When I’m stressed to the point of tears, tearing my fucking hair out, running around like a headless chicken on some illegal drugs trying to pull a miracle out of my arse to get my house straight, my kid fed, myself fed, plus a plethora of other menial tasks… telling me that I should be grateful isn’t helpful.
Yeah, I am SOOOOO grateful for my gorgeous son, amazing fiance, beautiful home, and every other awesome thing in the periphery.
Venting does not make anyone ungrateful. Cut mummies some bleedin’ slack!
We get stressed. We get overwhelmed. It doesn’t mean that we ever lose sight of the most precious aspects of our lives.
Sometimes, I respond politely.
Sometimes, I just shake my head and walk away.
Every now and then, I do snap back.
But I always, without fail, sit down to talk to my partner about it. I sit down to write about it. Verbalising my aggravation and stress really helps me to calm down, mellow out, and become a much more relaxed mama.
Take a second for yourself.
Discuss what’s on your mind – be it a Facebook group, your mates, family, partner…
Have a cuppa/glass of wine/G&T/whatever floats your boat.

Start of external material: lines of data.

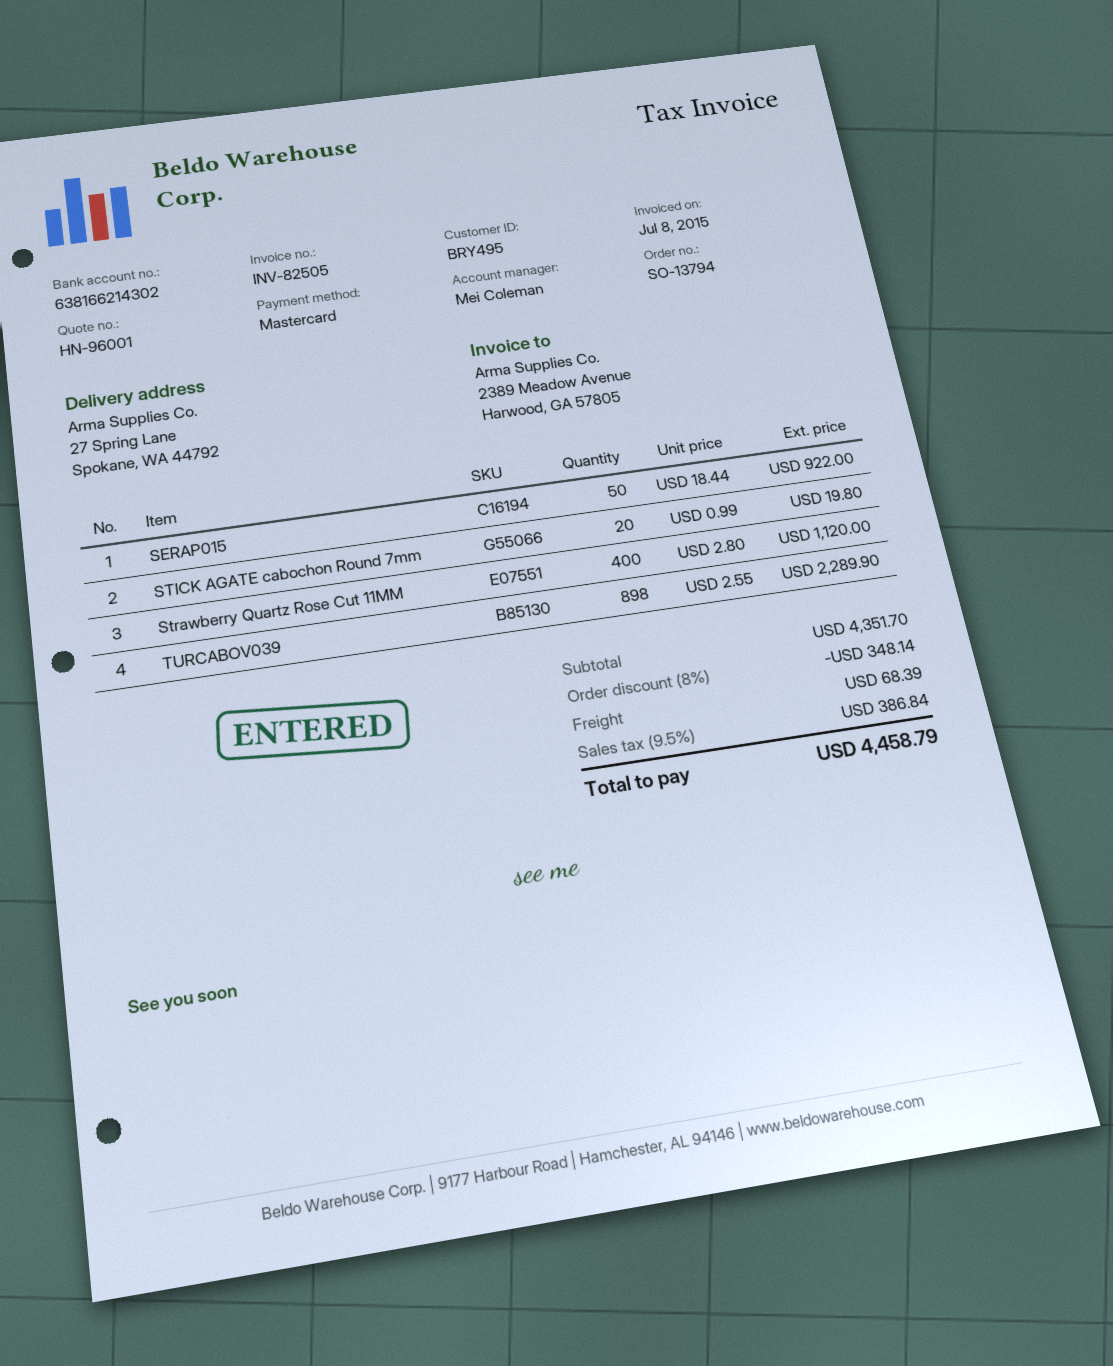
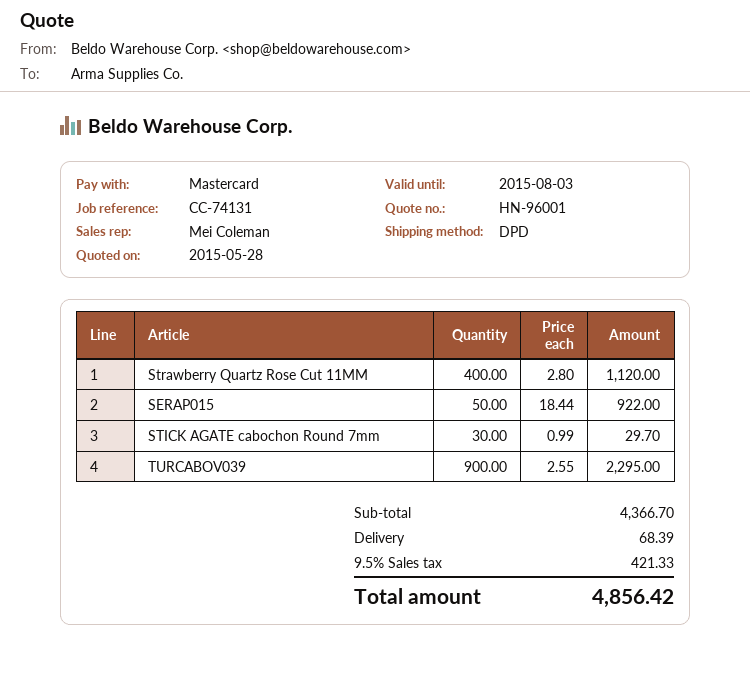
STICK AGATE cabochon Round 7mm: 20 x 0.99 = 19.80 -> 30 x 0.99 = 29.70
TURCABOV039: 898 x 2.55 = 2289.90 -> 900 x 2.55 = 2295.00
subtotal: 4351.70 -> 4366.70
discount: 8% = 348.14 -> none
tax: 9.5% = 386.84 -> 9.5% = 421.33
total: 4458.79 -> 4856.42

Get it off your chest. You’ll be surprised as to how many of us are in the same boat!
At the end of the day, arseholes will always be arseholes, it’s an innate personality complex that even the harshest words and honesty about our feelings cannot and will not ever be able to change.
However, what goes around comes around. Take heart in that, my dear readers!
Carry on with what you are doing; you’re doing an OUTSTANDING job!